● WORK REQUIRED: Repeat the records in full. No pictures belong in the copy.

● RAW DATA:

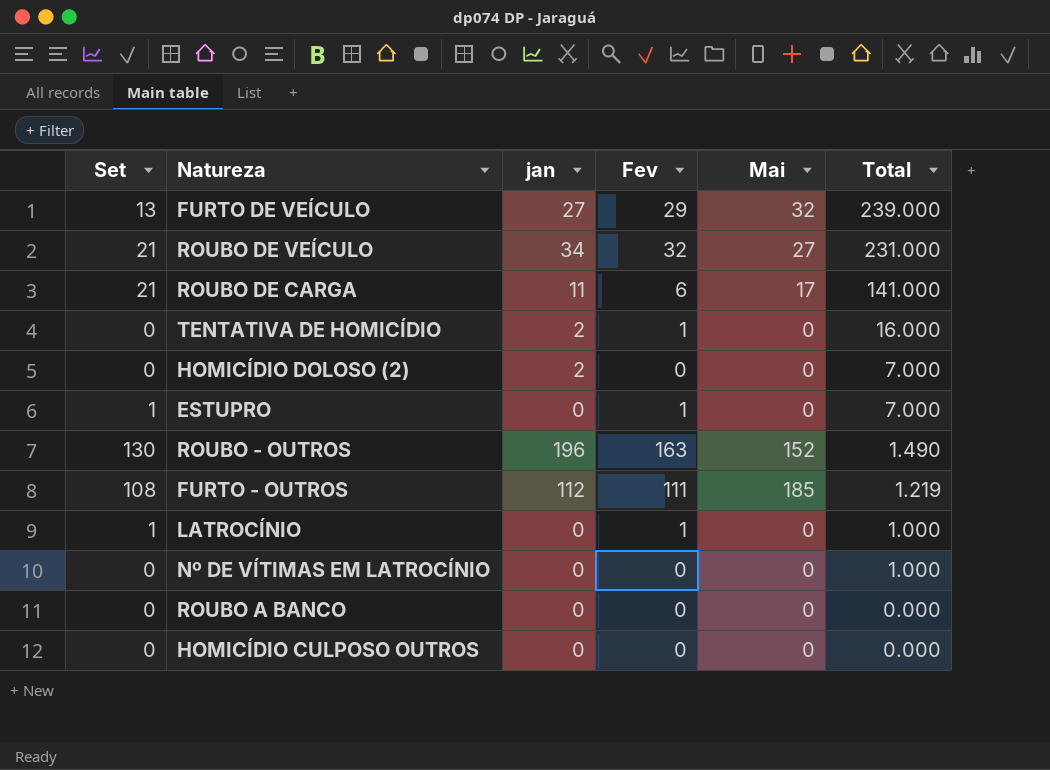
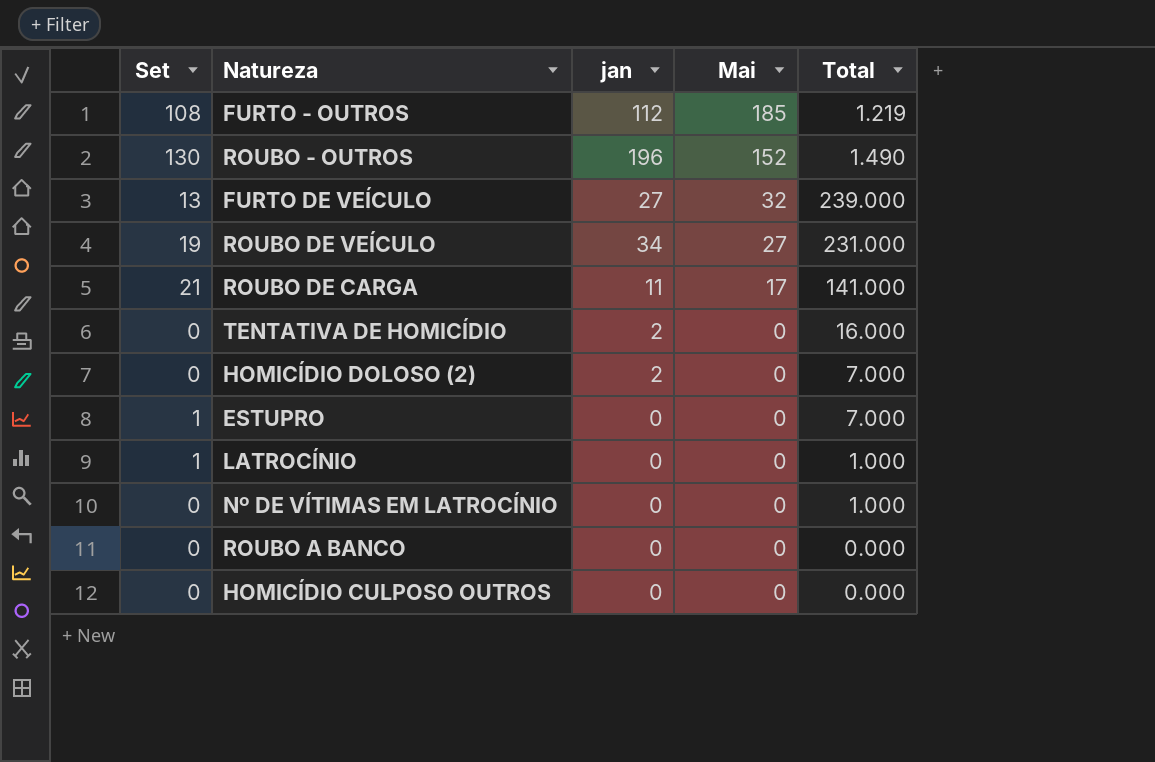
row order: Total descending -> Mai descending
column Fev | position: 4 -> none
ROUBO DE VEÍCULO | Set: 21 -> 19

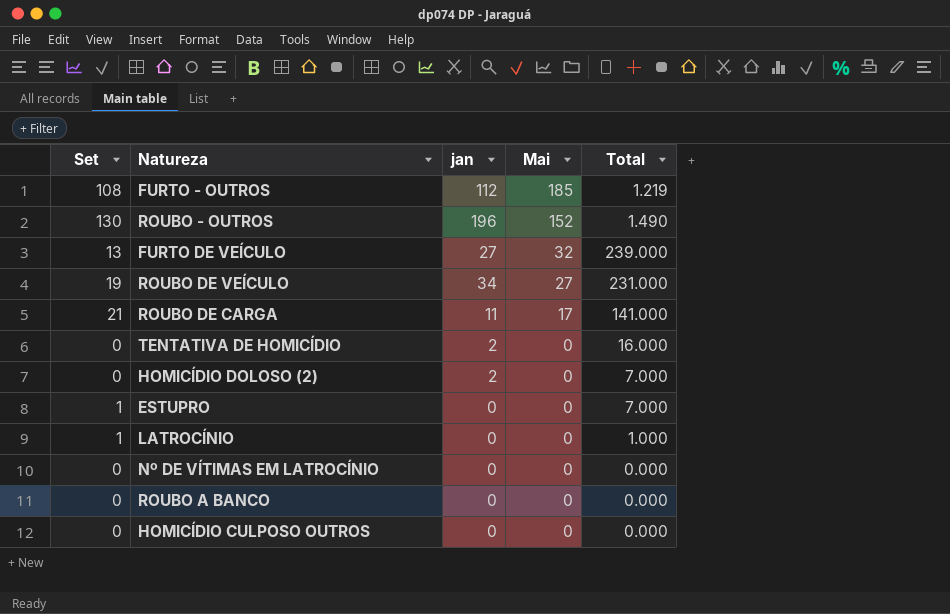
Nº DE VÍTIMAS EM LATROCÍNIO | Total: 1.000 -> 0.000

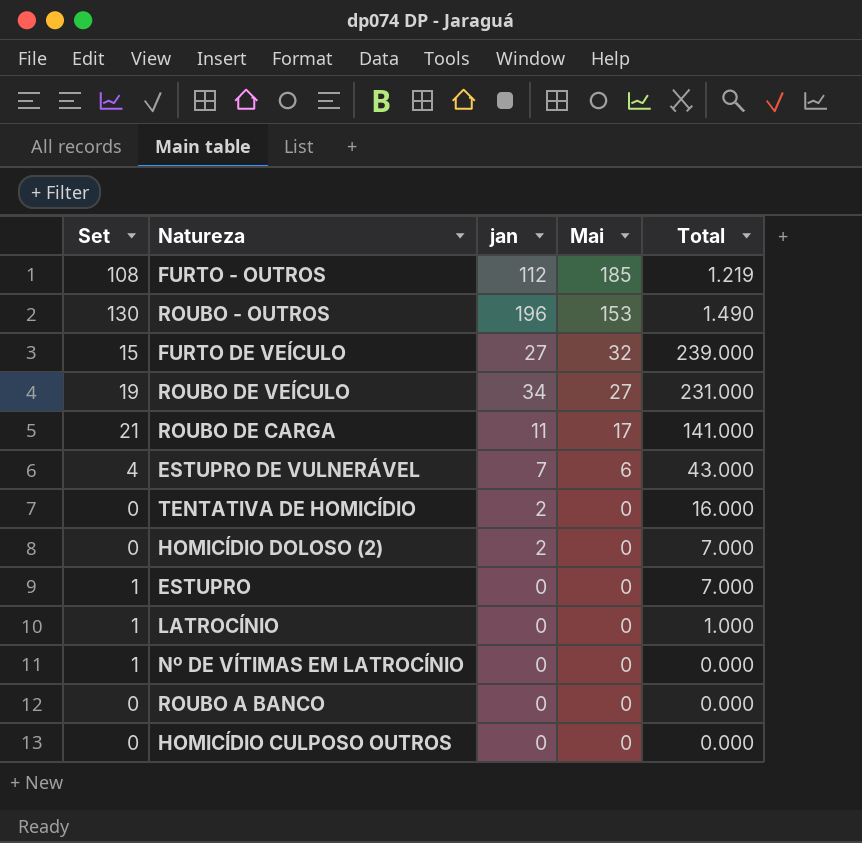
ROUBO - OUTROS | Mai: 152 -> 153
FURTO DE VEÍCULO | Set: 13 -> 15
row ESTUPRO DE VULNERÁVEL: none -> 4 | 7 | 6 | 43.000
Nº DE VÍTIMAS EM LATROCÍNIO | Set: 0 -> 1

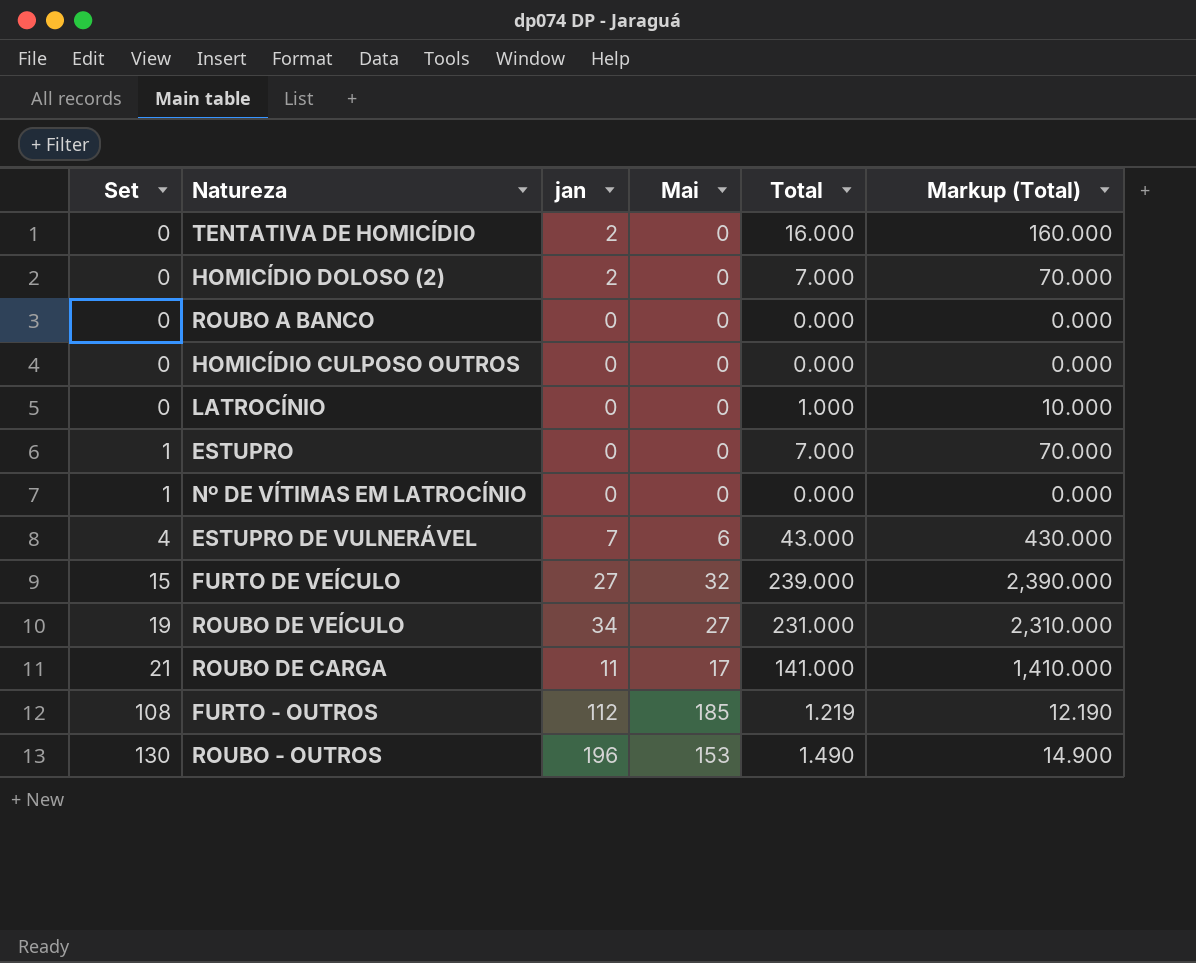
row order: Mai descending -> Set ascending
column Markup (Total) | formula: none -> [Total] * 10
LATROCÍNIO | Set: 1 -> 0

● YOUR RESPONSE:
row order: Total descending -> Mai descending
column Fev | position: 4 -> none
ROUBO DE VEÍCULO | Set: 21 -> 19

Nº DE VÍTIMAS EM LATROCÍNIO | Total: 1.000 -> 0.000

ROUBO - OUTROS | Mai: 152 -> 153
FURTO DE VEÍCULO | Set: 13 -> 15
row ESTUPRO DE VULNERÁVEL: none -> 4 | 7 | 6 | 43.000
Nº DE VÍTIMAS EM LATROCÍNIO | Set: 0 -> 1

row order: Mai descending -> Set ascending
column Markup (Total) | formula: none -> [Total] * 10
LATROCÍNIO | Set: 1 -> 0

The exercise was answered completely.